What this task involves:
You are asked to filter the data below and copy every line holding "align".

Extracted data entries
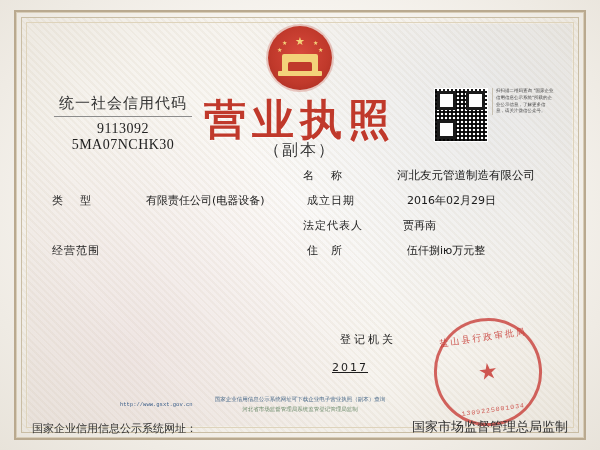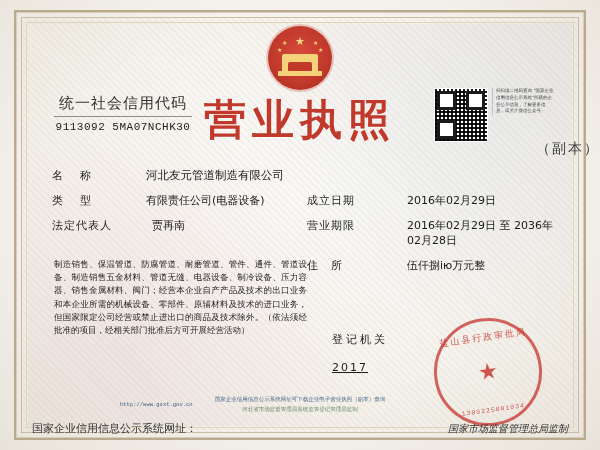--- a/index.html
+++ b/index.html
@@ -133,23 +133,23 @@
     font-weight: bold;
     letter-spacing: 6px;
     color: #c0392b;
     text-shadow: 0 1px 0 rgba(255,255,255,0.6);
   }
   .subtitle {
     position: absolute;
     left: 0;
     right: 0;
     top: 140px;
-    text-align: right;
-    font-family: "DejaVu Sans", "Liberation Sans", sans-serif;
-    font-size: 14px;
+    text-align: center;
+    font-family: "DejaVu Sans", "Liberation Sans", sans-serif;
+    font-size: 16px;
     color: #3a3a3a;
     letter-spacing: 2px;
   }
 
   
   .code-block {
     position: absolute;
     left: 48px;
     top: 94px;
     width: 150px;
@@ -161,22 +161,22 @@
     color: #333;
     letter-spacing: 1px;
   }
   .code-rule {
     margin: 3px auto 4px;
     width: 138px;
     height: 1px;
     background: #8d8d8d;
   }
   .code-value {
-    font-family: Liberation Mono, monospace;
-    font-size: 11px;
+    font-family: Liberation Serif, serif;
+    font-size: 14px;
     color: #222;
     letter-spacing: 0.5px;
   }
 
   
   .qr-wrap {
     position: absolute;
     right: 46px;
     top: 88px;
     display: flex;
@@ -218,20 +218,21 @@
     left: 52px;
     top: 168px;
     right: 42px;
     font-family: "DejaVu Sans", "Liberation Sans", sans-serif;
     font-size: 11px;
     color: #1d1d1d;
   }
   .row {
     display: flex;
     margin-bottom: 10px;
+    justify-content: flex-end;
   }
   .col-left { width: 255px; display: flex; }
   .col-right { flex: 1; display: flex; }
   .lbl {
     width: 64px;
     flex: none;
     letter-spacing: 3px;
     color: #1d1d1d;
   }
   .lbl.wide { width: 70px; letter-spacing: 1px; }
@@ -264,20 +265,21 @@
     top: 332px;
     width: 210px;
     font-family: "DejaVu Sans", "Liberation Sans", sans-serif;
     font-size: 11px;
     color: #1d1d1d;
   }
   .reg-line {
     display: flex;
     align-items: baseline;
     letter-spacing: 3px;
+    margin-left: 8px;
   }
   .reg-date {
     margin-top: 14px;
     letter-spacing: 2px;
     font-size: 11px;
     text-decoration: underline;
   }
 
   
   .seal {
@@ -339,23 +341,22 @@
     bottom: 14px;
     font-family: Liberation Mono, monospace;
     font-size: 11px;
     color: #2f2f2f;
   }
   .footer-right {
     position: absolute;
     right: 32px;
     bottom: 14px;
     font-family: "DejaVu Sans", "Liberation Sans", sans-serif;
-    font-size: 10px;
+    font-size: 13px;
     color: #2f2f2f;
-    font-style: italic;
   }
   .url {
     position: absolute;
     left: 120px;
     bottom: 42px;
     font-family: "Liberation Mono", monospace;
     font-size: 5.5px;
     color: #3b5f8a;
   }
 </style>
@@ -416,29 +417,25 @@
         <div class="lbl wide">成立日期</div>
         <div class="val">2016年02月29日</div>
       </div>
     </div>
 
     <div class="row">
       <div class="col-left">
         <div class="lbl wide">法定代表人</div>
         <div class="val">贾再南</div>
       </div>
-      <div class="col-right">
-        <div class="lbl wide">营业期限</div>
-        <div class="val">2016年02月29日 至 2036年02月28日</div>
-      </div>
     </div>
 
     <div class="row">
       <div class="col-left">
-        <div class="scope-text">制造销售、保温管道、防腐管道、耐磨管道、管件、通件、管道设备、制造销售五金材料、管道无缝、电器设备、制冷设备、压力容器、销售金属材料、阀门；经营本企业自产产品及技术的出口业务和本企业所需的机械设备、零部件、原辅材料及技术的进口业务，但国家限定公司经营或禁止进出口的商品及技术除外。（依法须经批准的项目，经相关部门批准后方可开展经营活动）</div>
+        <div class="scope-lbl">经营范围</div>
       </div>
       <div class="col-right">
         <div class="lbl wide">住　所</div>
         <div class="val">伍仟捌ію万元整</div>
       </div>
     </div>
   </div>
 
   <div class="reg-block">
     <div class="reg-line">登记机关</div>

Answer to the problem:
-    text-align: right;
+    text-align: center;
     align-items: baseline;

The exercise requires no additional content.